> Task goal:
The expected output is every line from the one containing "Winton oil - 37ml" to the end of the data below, exactly, and no other line.

> Dataset extract:
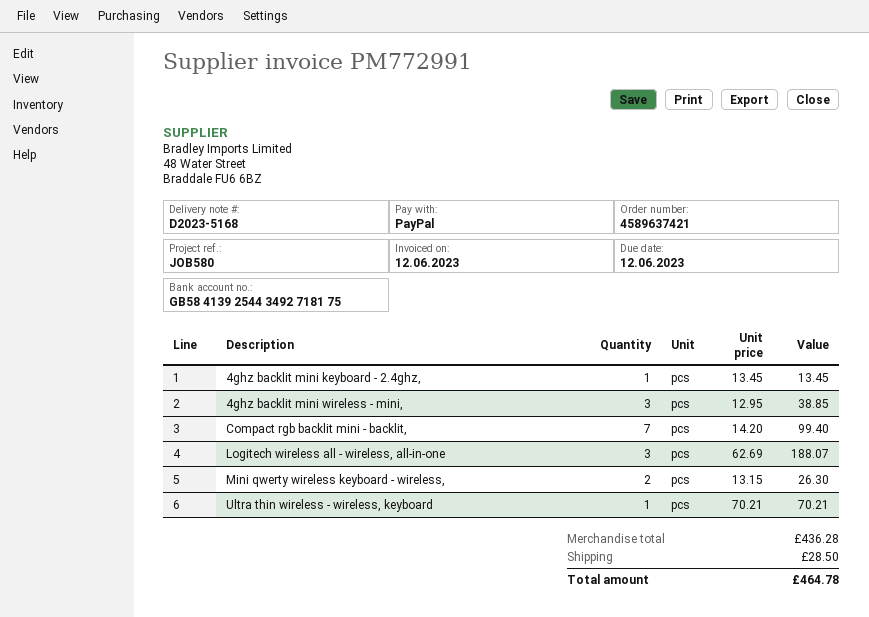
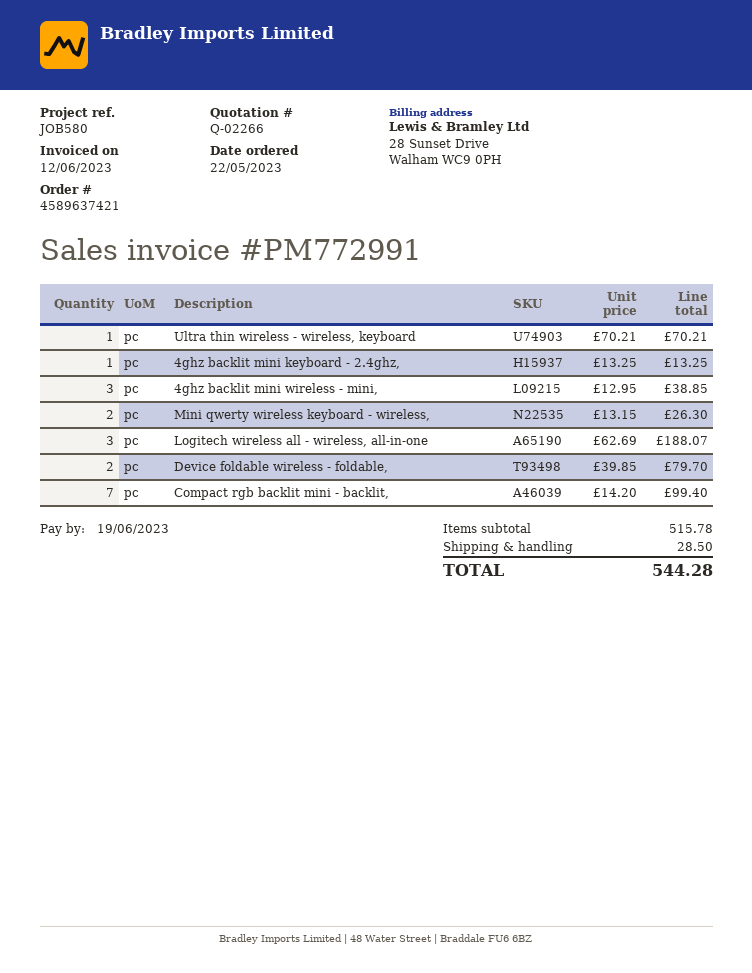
due date: 2023-06-12 -> 2023-06-19
4ghz backlit mini keyboard - 2.4ghz,: 1 x 13.45 = 13.45 -> 1 x 13.25 = 13.25
Device foldable wireless - foldable,: none -> 2 x 39.85 = 79.70
subtotal: 436.28 -> 515.78
total: 464.78 -> 544.28

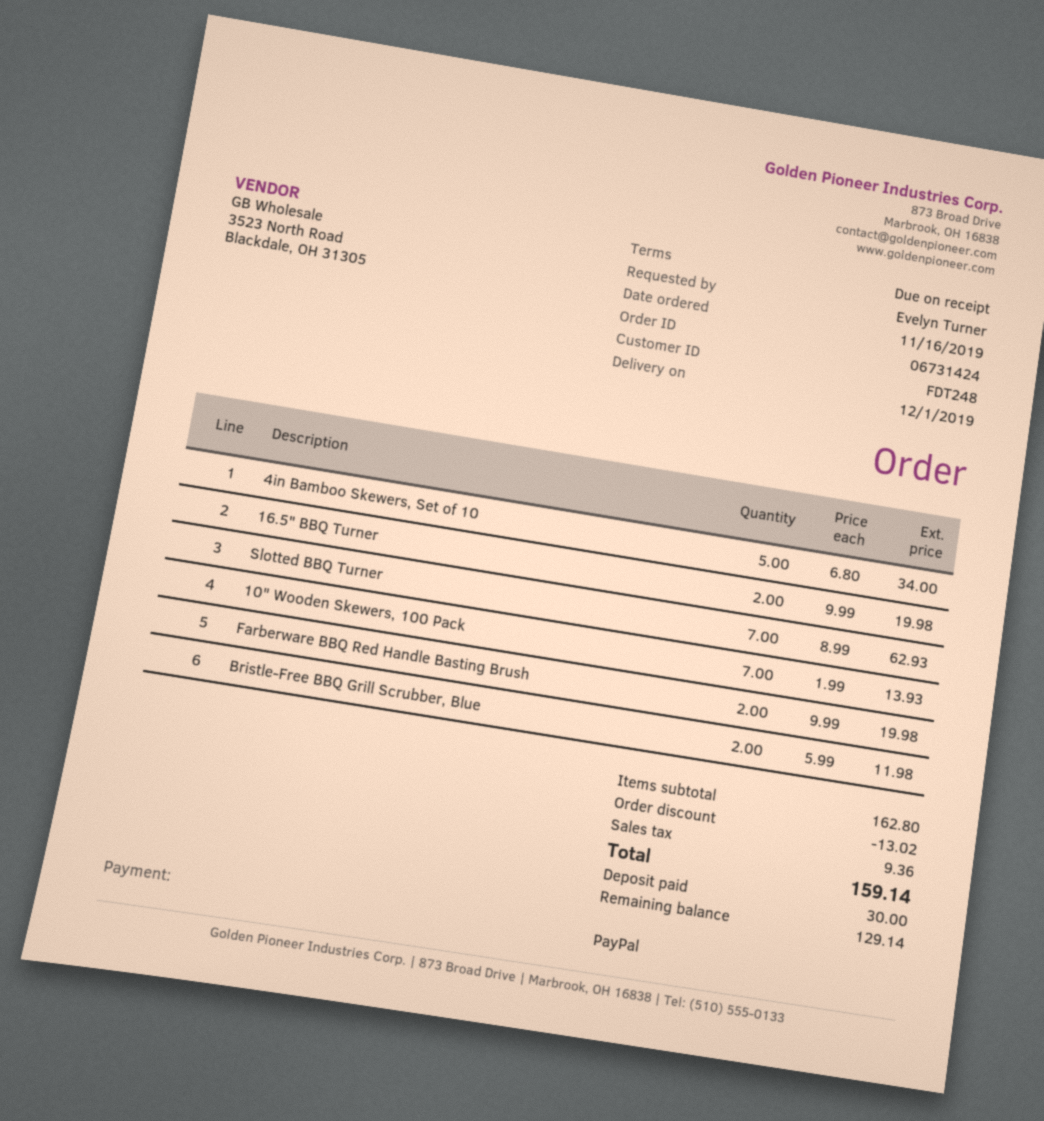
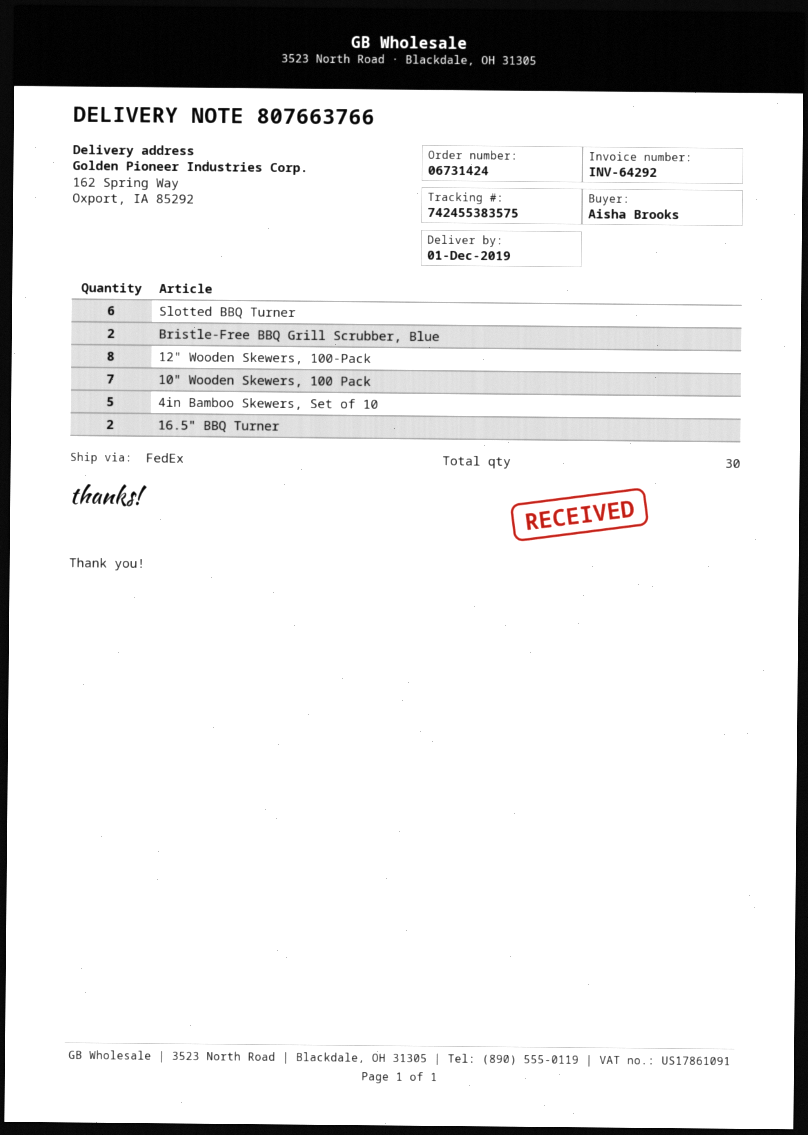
ordered by: Evelyn Turner -> Aisha Brooks
Slotted BBQ Turner: 7 -> 6
Farberware BBQ Red Handle Basting Brush: 2 -> none
12" Wooden Skewers, 100-Pack: none -> 8

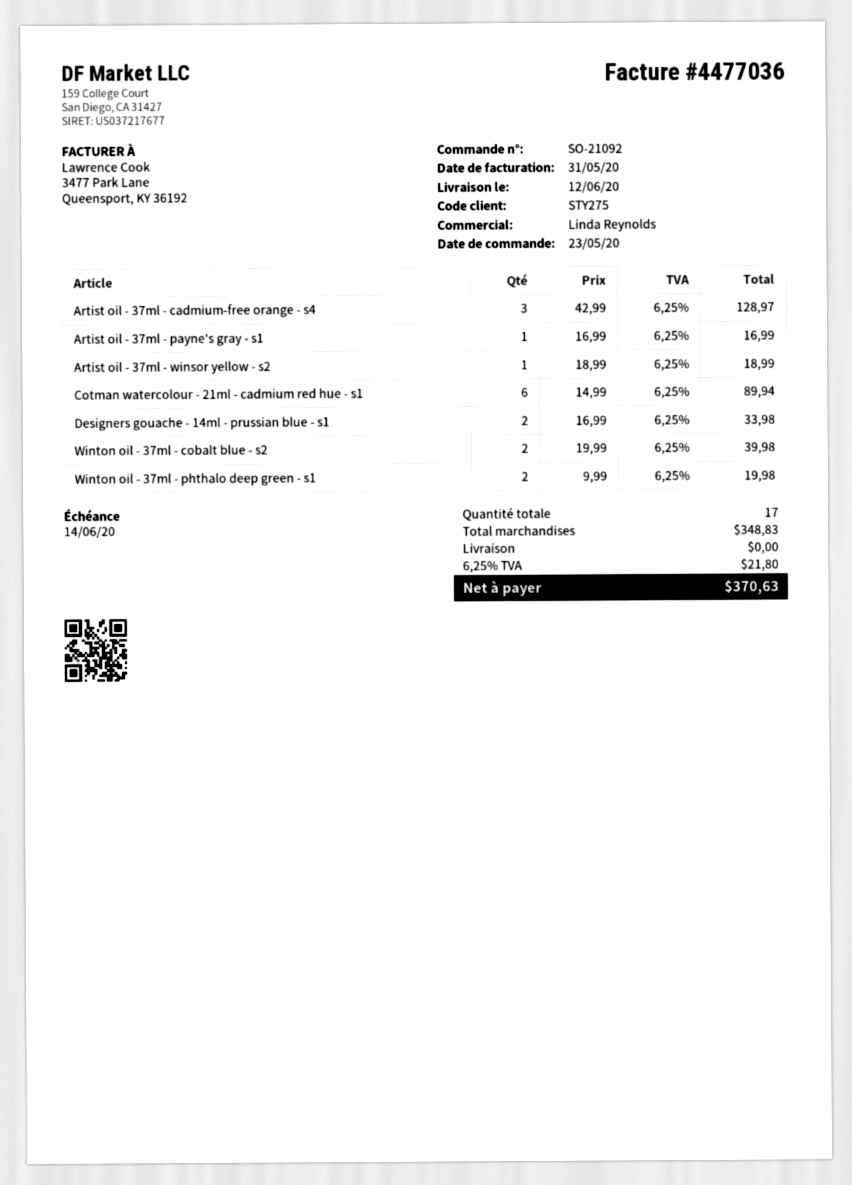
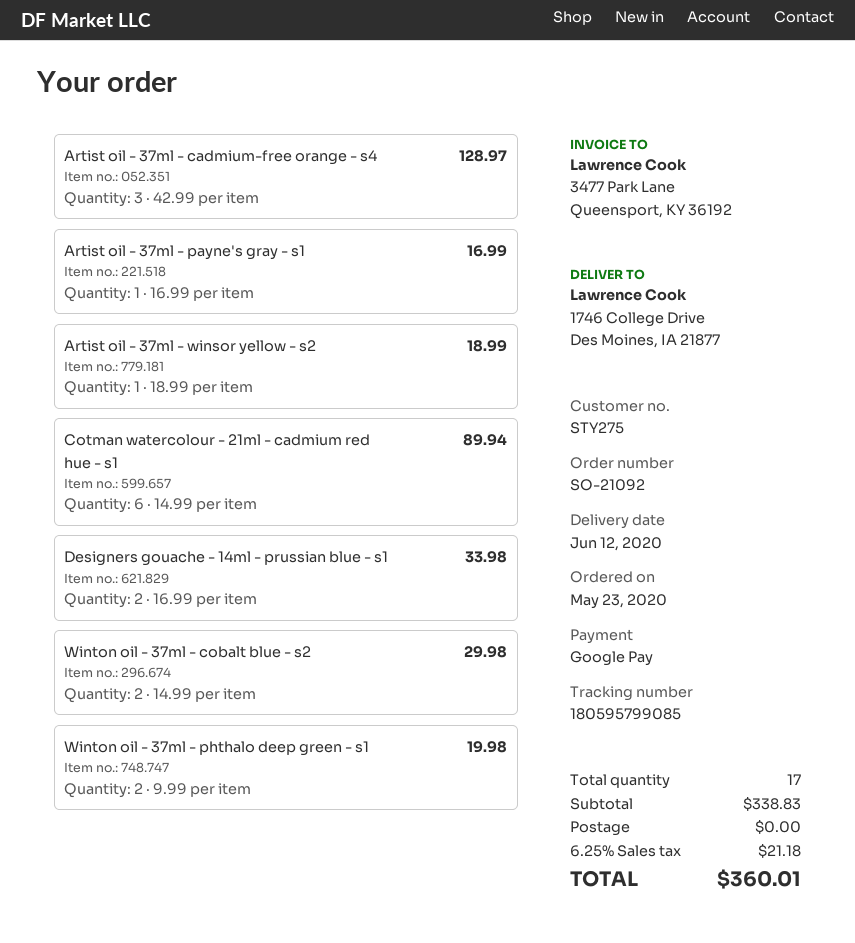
Winton oil - 37ml - cobalt blue - s2: 2 x 19.99 = 39.98 -> 2 x 14.99 = 29.98
subtotal: 348.83 -> 338.83
tax: 6.25% = 21.80 -> 6.25% = 21.18
total: 370.63 -> 360.01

> Solution to the problem:
Winton oil - 37ml - cobalt blue - s2: 2 x 19.99 = 39.98 -> 2 x 14.99 = 29.98
subtotal: 348.83 -> 338.83
tax: 6.25% = 21.80 -> 6.25% = 21.18
total: 370.63 -> 360.01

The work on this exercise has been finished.